* _What is required_: Every line holding "image" should be copied from the records below.

(Data excerpts)

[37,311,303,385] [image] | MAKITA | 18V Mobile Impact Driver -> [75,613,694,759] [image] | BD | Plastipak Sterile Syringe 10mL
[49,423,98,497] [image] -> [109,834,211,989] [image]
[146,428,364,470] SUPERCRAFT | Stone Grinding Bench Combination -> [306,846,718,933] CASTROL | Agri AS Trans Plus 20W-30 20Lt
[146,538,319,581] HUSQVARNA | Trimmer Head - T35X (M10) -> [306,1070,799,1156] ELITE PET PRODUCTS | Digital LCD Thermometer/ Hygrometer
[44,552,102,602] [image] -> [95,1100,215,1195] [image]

(End Data excerpts)

* _The answer_:
[37,311,303,385] [image] | MAKITA | 18V Mobile Impact Driver -> [75,613,694,759] [image] | BD | Plastipak Sterile Syringe 10mL
[49,423,98,497] [image] -> [109,834,211,989] [image]
[44,552,102,602] [image] -> [95,1100,215,1195] [image]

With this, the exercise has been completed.